After COVID-19 marketing may look different. Since the Pandemic began, my inbox has been full of webinar invites and notices about virtual events that are replacing the real-life ones. Without doubt, the pandemic has changed marketing. I sense that some of this change is here to stay.
B2B Marketing wrote a useful post about the future of trade shows, making the points that some groups of people will be unable or unwilling to travel for a while. They suggest that future events may need virtual and physical elements.
Meanwhile we are becoming experts on Zoom, joining events without wasting time travelling. With yoga classes and musical performances also taking place this way, I can see there is potential to use this medium much more creatively.

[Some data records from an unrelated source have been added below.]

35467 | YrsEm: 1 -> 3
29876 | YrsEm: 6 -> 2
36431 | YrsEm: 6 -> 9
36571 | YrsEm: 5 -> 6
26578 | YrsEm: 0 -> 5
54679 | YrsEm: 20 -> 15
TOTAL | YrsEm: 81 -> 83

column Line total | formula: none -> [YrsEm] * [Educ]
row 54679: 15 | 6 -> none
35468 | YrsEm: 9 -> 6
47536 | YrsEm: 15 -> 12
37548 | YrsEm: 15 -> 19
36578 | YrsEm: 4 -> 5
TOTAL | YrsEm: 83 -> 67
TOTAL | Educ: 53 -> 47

Positive and negative change
With digital communications replacing business travel, distance doesn’t matter any more. If your business tended to be local or regional because of the practicality of travelling, it may be able to reach further now. For example, a sales manager in the South of England can talk to accounts in the North more easily with online tools, and save many litres of fuel.
However telesales, the mainstay of leads generation for many IT businesses, will struggle when many are working from home. It will become harder to reach people who are mostly out of the office using a mobile phone.
Content marketing is exploding
Content marketing was already the biggest trend in marketing. However as more people do it, it’s becoming more competitive. This means success will depend on keeping up with search engine optimisation and choosing appealing topics.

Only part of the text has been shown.